Contro il demenziale progetto (che, a detta degli organizzatori, avrebbe così rappresentato «la diversità storica, culturale e naturale della Germania») si erano ovviamente pronunciati Jens Christian Wagner, direttore del campo, e Joseph Schuster, presidente del Consiglio centrale ebraico. Le loro voci, e quelle di molti altri critici della società civile, non sarebbero forse bastate se non fosse scesa in campo la politica. Il governo della Turingia e l’amministrazione della città di Weimar, nel cui comune ricade Buchenwald, hanno fatto energiche pressioni, fino a ottenere il dietro front degli organizzatori.
Una tardiva vittoria del buon senso? Difficile accettarlo, troppo facile la consolazione. Intanto perché non si sarebbe nemmeno dovuto arrivare a discuterne, tanto assurda e irrispettosa era l’idea, tanto più in un Paese come la Germania, che ha fatto su di sé un lavoro enorme. Ma soprattutto perché dopo decenni di dibattiti, discussioni, prese di posizione e iniziative di ogni genere, dobbiamo verificare che la memoria delle tragedie novecentesche tuttora non è un vero patrimonio collettivo e nemmeno un dato a acquisito della coscienza individuale. Più spesso, invece, un arnese da agitare contro l’avversario di turno.

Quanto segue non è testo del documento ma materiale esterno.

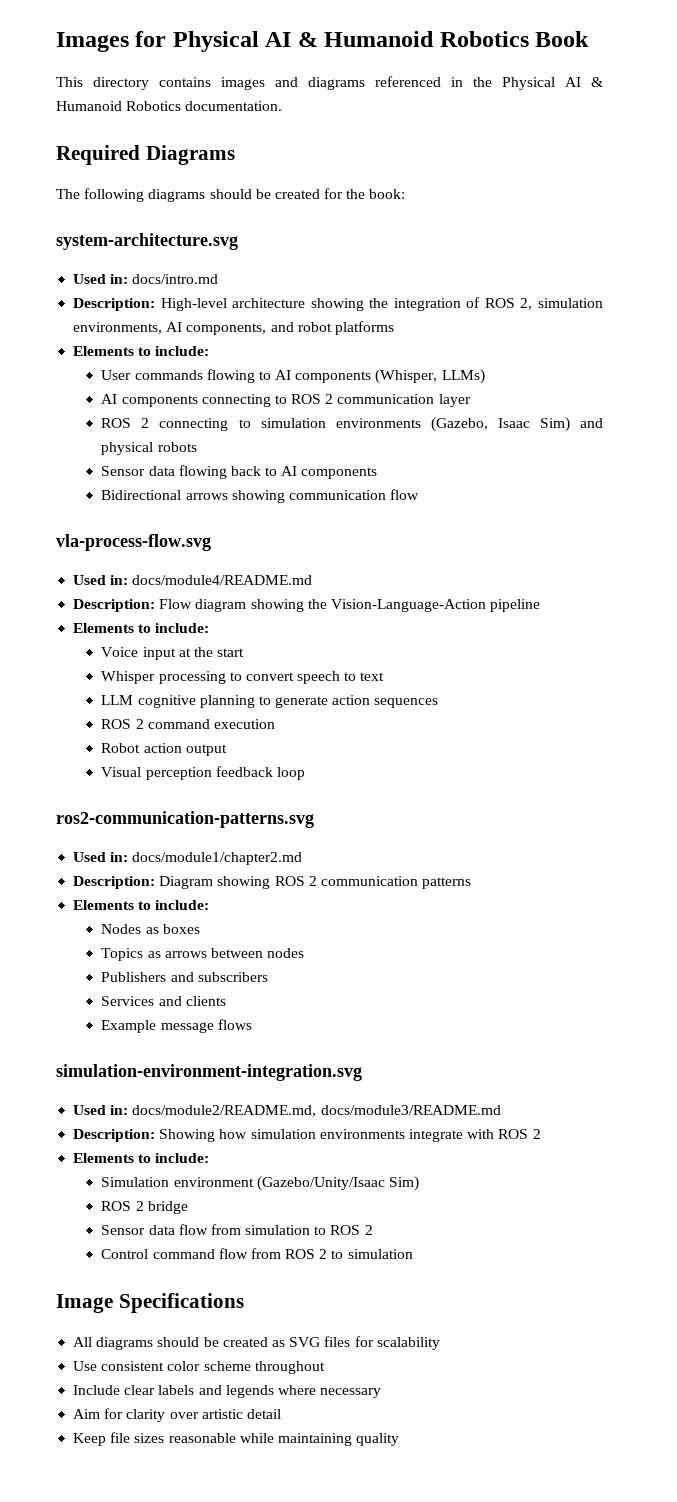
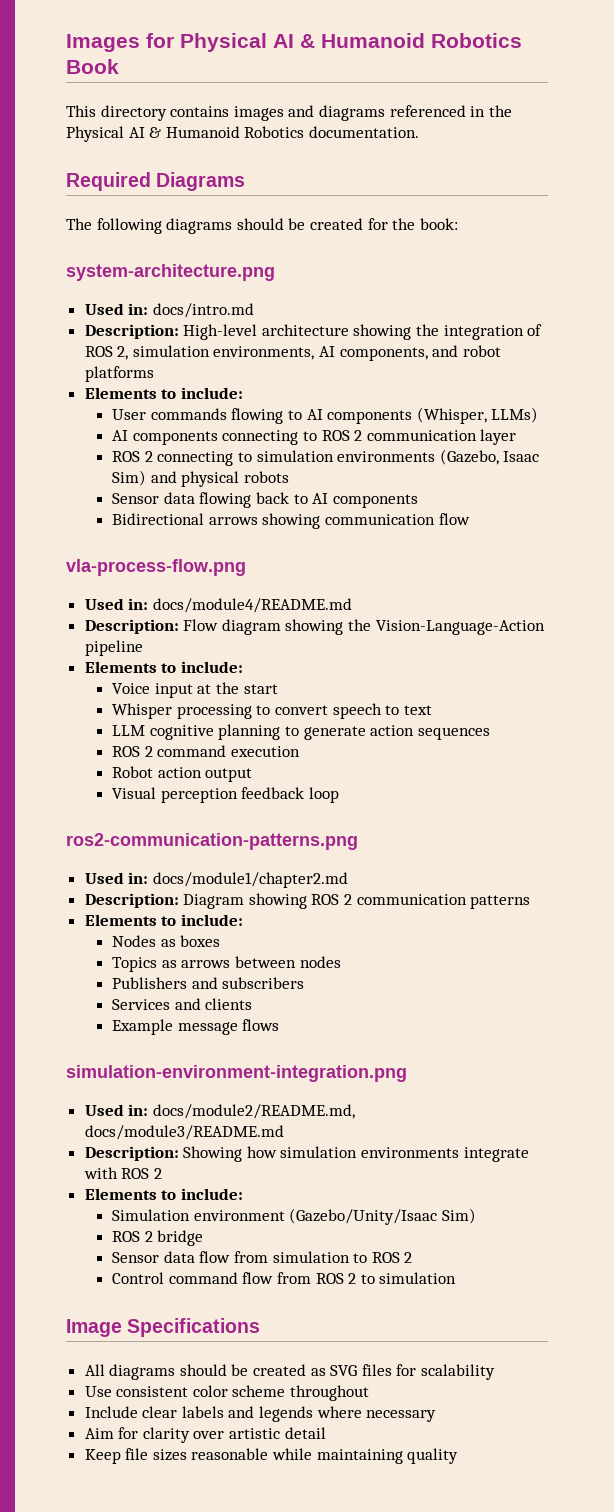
- system-architecture.svg
+ system-architecture.png
- vla-process-flow.svg
+ vla-process-flow.png
- ros2-communication-patterns.svg
+ ros2-communication-patterns.png
- simulation-environment-integration.svg
+ simulation-environment-integration.png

Non bisogna infatti confondere la memoria con il ricorrente allarme contro un fascismo o un nazismo dati sempre sul punto di rinascere se non addirittura già rinati.I danni di questo «al lupo al lupo», che tra l’altro sottovaluta la forza della democrazia, li vediamo bene oggi, quando il green pass viene equiparato all’eugenetica nazista, e un provvedimento di salute pubblica a un decreto del Fuhrer, con la stessa disinvoltura con cui veniva dato per imminente il ritorno del Duce sotto le mentite spoglie prima di Berlusconi e poi di Salvini, o di qualche gruppuscolo di estrema destra peraltro ignorato o quasi dai cittadini.

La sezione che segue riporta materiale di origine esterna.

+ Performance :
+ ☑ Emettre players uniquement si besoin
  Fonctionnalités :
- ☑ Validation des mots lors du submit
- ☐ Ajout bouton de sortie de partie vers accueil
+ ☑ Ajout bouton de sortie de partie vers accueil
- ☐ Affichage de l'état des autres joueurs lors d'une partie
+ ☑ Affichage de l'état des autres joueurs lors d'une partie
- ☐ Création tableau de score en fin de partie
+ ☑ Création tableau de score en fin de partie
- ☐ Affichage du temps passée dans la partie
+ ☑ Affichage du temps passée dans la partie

Ciò che bisogna curare non è il simulacro della memoria, ma la sostanza. Ovvero, non l’idea che la storia debba ripetersi come un teatrino meccanico ma quella che i sistemi dell’uomo non sono perfetti e che l’errore è sempre possibile. Anche la Germania ha vissuto una risorgenza di gruppi dell’estrema destra ma nessuno di questi (e nemmeno tutti insieme) ha mai potuto mettere a rischio la democrazia tedesca. Sono assai più rischiose la noncuranza e l’indifferenza che agiscono dall’interno e che provano a rendere normale ciò che fu tragico, e accettabile ciò che ripugna a qualunque uomo di normale sentimenti.

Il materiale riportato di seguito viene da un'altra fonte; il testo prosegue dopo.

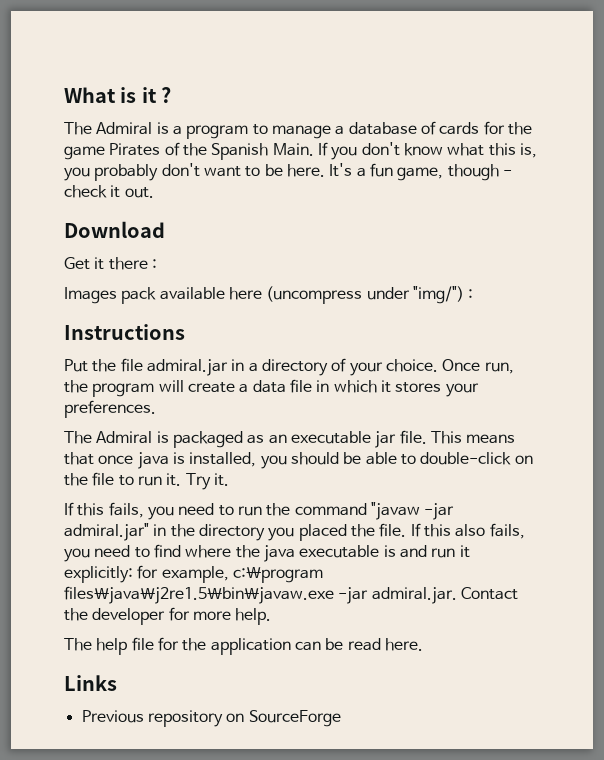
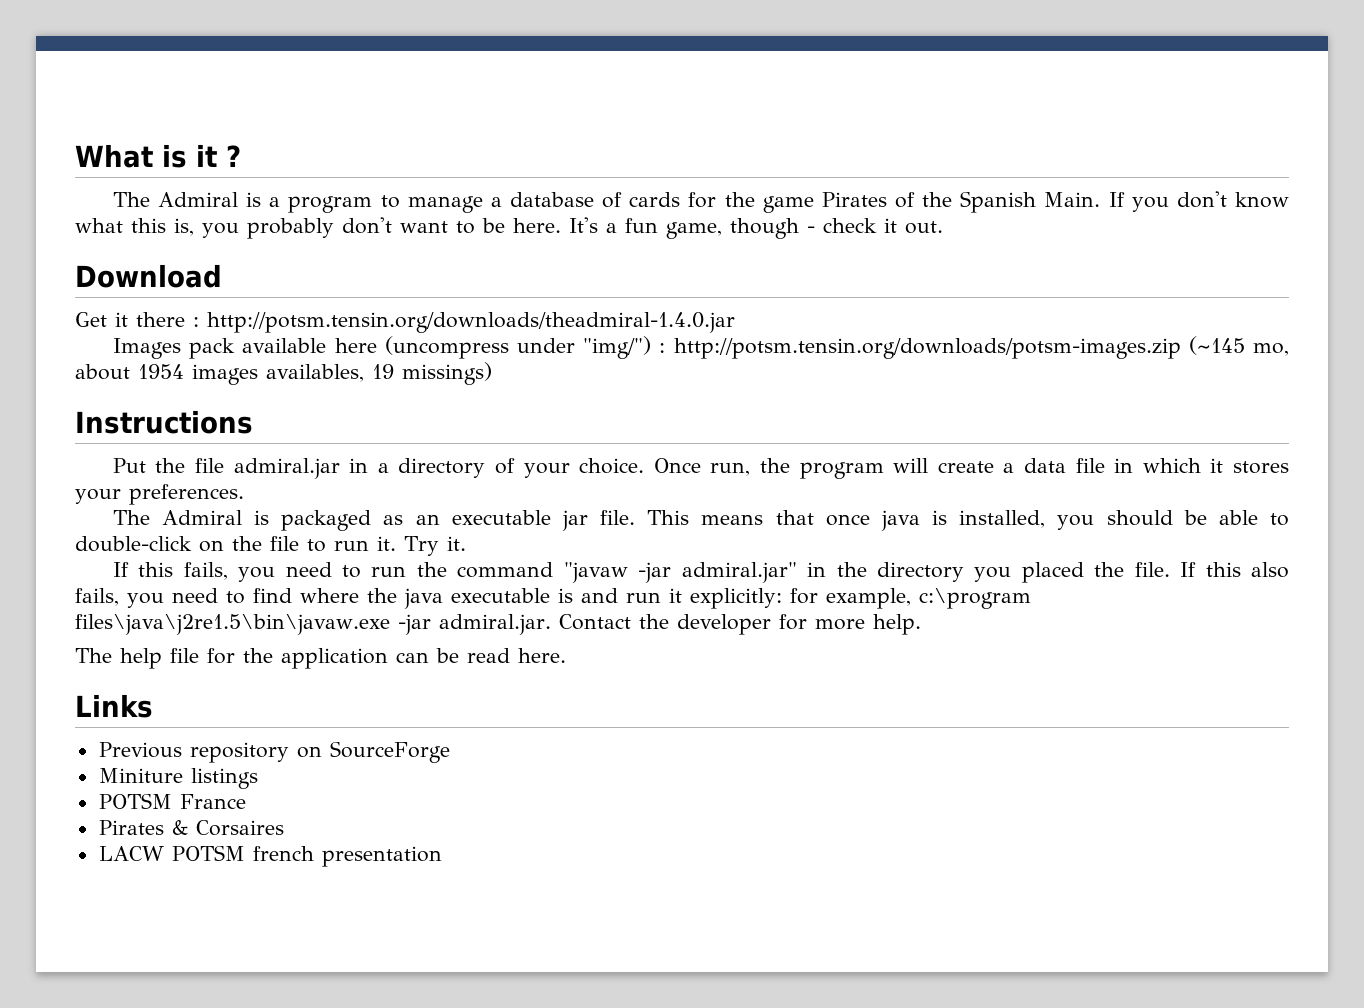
- Get it there :
+ Get it there : http://potsm.tensin.org/downloads/theadmiral-1.4.0.jar
- Images pack available here (uncompress under "img/") :
+ Images pack available here (uncompress under "img/") : http://potsm.tensin.org/downloads/potsm-images.zip (~145 mo, about 1954 images availables, 19 missings)
+ Miniture listings
+ POTSM France
+ Pirates & Corsaires
+ LACW POTSM french presentation

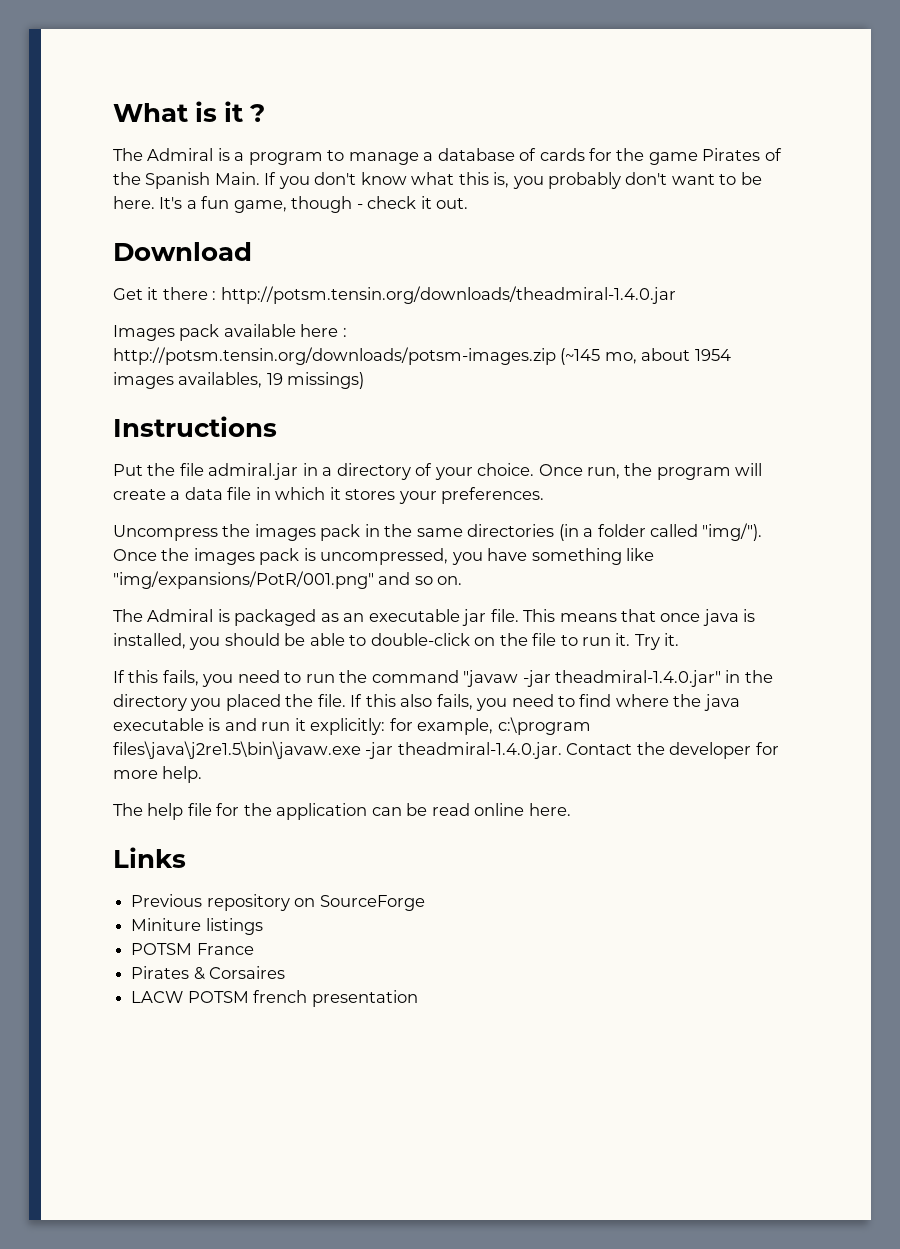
- Images pack available here (uncompress under "img/") : http://potsm.tensin.org/downloads/potsm-images.zip (~145 mo, about 1954 images availables, 19 missings)
+ Images pack available here : http://potsm.tensin.org/downloads/potsm-images.zip (~145 mo, about 1954 images availables, 19 missings)
+ Uncompress the images pack in the same directories (in a folder called "img/"). Once the images pack is uncompressed, you have something like "img/expansions/PotR/001.png" and so on.
- If this fails, you need to run the command "javaw -jar admiral.jar" in the directory you placed the file.
+ If this fails, you need to run the command "javaw -jar theadmiral-1.4.0.jar" in the directory you placed the file.
- If this also fails, you need to find where the java executable is and run it explicitly: for example, c:\program files\java\j2re1.5\bin\javaw.exe -jar admiral.jar. Contact the developer for more help.
+ If this also fails, you need to find where the java executable is and run it explicitly: for example, c:\program files\java\j2re1.5\bin\javaw.exe -jar theadmiral-1.4.0.jar. Contact the developer for more help.
- The help file for the application can be read here.
+ The help file for the application can be read online here.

È un problema non solo tedesco, ovviamente, e non solo dei Paesi dalla democrazia compiuta. In Russia, secondo un recente sondaggio del «Levada Center», il 56% degli interpellati giudica Stalin «un grande leader» e respinge qualunque critica, per esempio, alla sua politica nei confronti della Germania nazista e alla conduzione della seconda guerra mondiale, che costò 25 milioni di morti al popolo russo. Questo significa che al Cremlino sta per insediarsi un nuovo Stalin? Ovvio che no. Ma piuttosto che si perde la coscienza di come si arrivò a quel punto. E lo stesso vale quando vediamo che il Comitato olimpico internazionale non ha quel minimo di decenza per immaginare, durante i giochi di Tokyo, una qualche forma di omaggio alla tragedia di Hiroshima (150 mila morti, tutti civili), di cui ricorreva l’anniversario proprio ieri e che aprì l’era del terrore atomico.
La memoria della nostra storia, in altre parole, non è un tram. Non si può salire e scendere a piacimento, ma solo salire. Ed è un dovere approfittare della corsa: i nostri recenti antenati l’hanno pagata davvero a caro prezzo.